What MacGillivray refers to is the idea that the men’s City Series was established on the backs of nationally prominent Big 5 programs at a time Drexel wasn’t trying to compete at that level.

On the women’s side, Drexel has been strong in recent years, racking up NCAA Tournament appearances, although this year, the Dragons lost to St. Joseph’s and La Salle. (A sign of improved play at 20th and Olney and on Hawk Hill adding to the local competitiveness.)

One issue with the women’s side is this … if a tournament actually would produce fewer local games for each school, what’s the point? And if every school isn’t fully on board with adding Drexel for a six-team City Series round-robin every year — where’s the sweet spot?

St. Joe’s coach Cindy Griffin may have found it.

“I would like a designated Saturday the week before finals for a tripleheader at the Palestra,” Griffin said.

The games don’t even have to rotate each year, Griffin pointed out, since Villanova coach Denise Dillon probably isn’t dying to play her former school, and it doesn’t make sense for St. Joe’s to play La Salle with those schools locked into playing in the Atlantic 10.

To Griffin, the tripleheader can be St. Joe’s facing Temple, Villanova taking on La Salle, Penn playing Drexel. Or maybe it’s Villanova-Penn and La Salle-Drexel in addition to Owls-Hawks.

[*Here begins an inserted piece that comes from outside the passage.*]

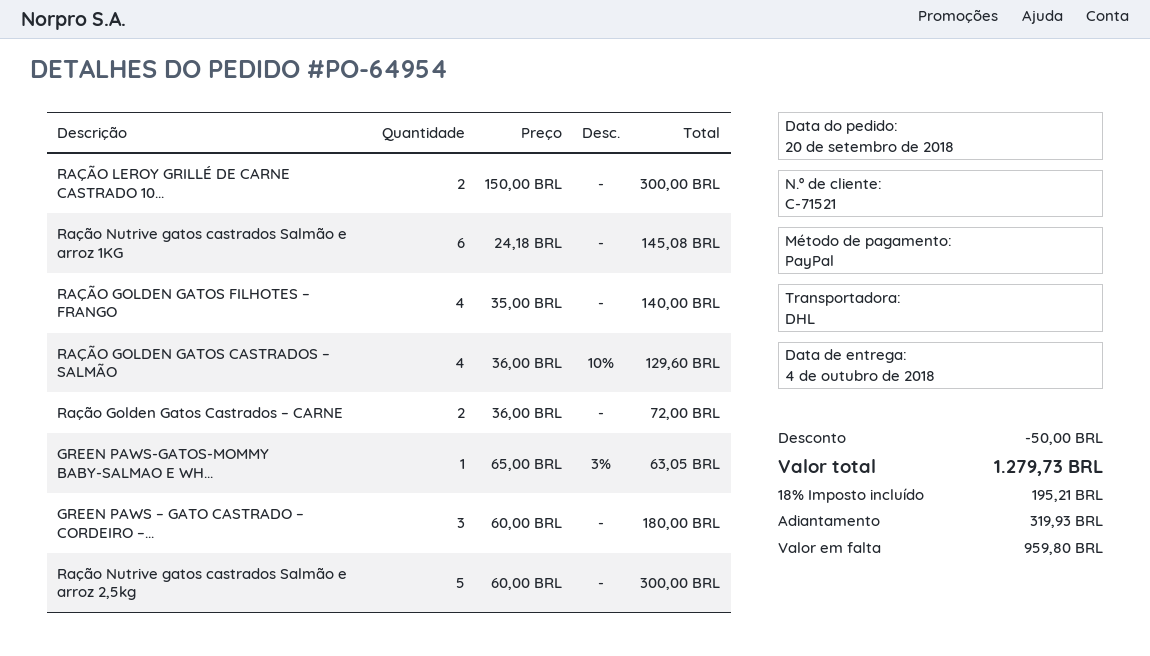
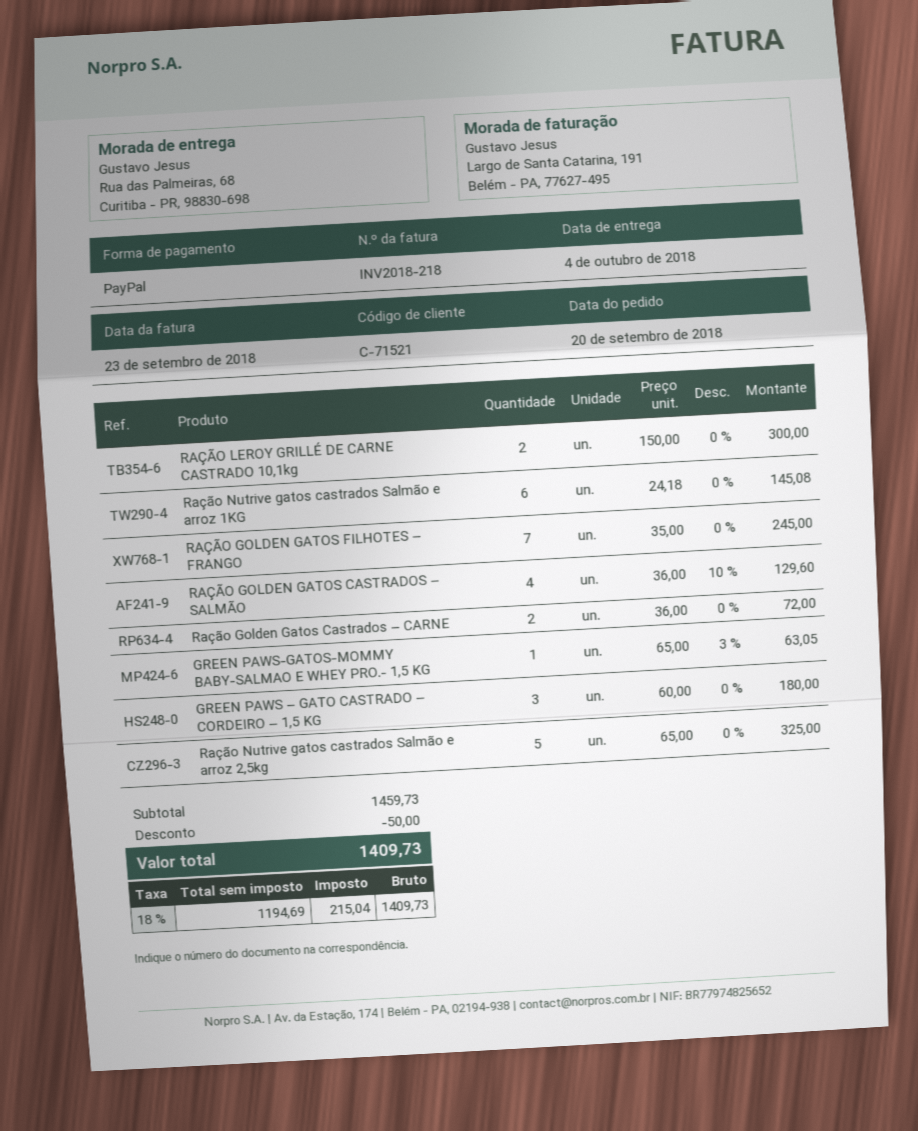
RAÇÃO GOLDEN GATOS FILHOTES – FRANGO: 4 x 35.00 = 140.00 -> 7 x 35.00 = 245.00
Ração Nutrive gatos castrados Salmão e arroz 2,5kg: 5 x 60.00 = 300.00 -> 5 x 65.00 = 325.00
tax: 18% = 195.21 -> 18% = 215.04
total: 1279.73 -> 1409.73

A day to celebrate women’s hoops in the city. Not bad.

Penn coach Mike McLaughlin said he actually would like to “come on board with what the men are doing. I would like to try a new concept. Not interested at all in playing all five Philadelphia schools.”

McLaughlin’s reasoning is that more local games takes away opportunities to play nationally, which Penn’s coach believes factors into recruiting. The Quakers playing a game at USC this season wasn’t random. Penn’s leading scorer, Kayla Padilla, is from Southern California. Second-leading scorer Jordan Obi is from Northern California. His third-leading scorer is from the Chicago suburbs.

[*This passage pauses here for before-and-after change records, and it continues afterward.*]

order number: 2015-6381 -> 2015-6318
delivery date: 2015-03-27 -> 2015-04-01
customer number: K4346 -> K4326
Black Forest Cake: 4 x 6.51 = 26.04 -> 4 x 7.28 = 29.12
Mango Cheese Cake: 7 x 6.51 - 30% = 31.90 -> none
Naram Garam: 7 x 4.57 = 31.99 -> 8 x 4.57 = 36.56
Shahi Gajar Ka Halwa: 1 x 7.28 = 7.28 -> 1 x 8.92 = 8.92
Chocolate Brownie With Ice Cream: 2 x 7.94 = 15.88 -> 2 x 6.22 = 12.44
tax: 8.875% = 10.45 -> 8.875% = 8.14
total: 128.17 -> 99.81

McLaughlin has local players — his fourth-leading scorer, Mandy McGurk, played high school ball at Notre Dame. McLaughlin himself is as local as it gets, from Northeast Philly, a Holy Family graduate. But he’s thinking institutionally, that other schools that recruit as much as they can locally naturally would want more local games.

“If it’s a tournament, we can’t schedule all the other Big 5 teams because we don’t want to play them twice and we don’t know who we’re playing in the tournament,” MacGillivray said.

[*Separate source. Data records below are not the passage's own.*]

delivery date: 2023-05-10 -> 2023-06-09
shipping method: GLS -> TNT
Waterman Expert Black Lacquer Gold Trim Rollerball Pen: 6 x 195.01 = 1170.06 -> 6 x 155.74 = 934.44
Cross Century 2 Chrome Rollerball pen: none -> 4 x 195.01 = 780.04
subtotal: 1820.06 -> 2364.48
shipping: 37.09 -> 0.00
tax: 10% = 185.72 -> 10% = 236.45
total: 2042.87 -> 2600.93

» READ MORE: Why are Penn basketball players, men and women, hitting the transfer portal?

Let’s say the tournament is a no-go, and including Drexel in a full round-robin would not have unanimous support … my own belief, include Drexel. It wouldn’t kill Penn to drop the Stony Brook or St. Francis or Bucknell game. There’s room on ‘Nova’s schedule. Which would fans rather see, a Drexel game or playing American?

But I don’t get a vote. Compromises will need to be made somewhere.

“I think it would be really beneficial to somehow lock in the dates of the games — whether at home sites or at the Palestra,” MacGillivray said.

By the way, one women’s coach said the men’s teams having flagging attendance for City Series games has little to do with anything except their win-loss records, that a tournament might not fix that issue.

Can’t completely argue with that, or really any of the thoughts expressed for local women’s play. There’s no perfect plan for all. The status quo kind of works. And getting behind Griffin’s thought for a day of local women’s college hoops, which would include Drexel, seems like an open layup waiting to be taken.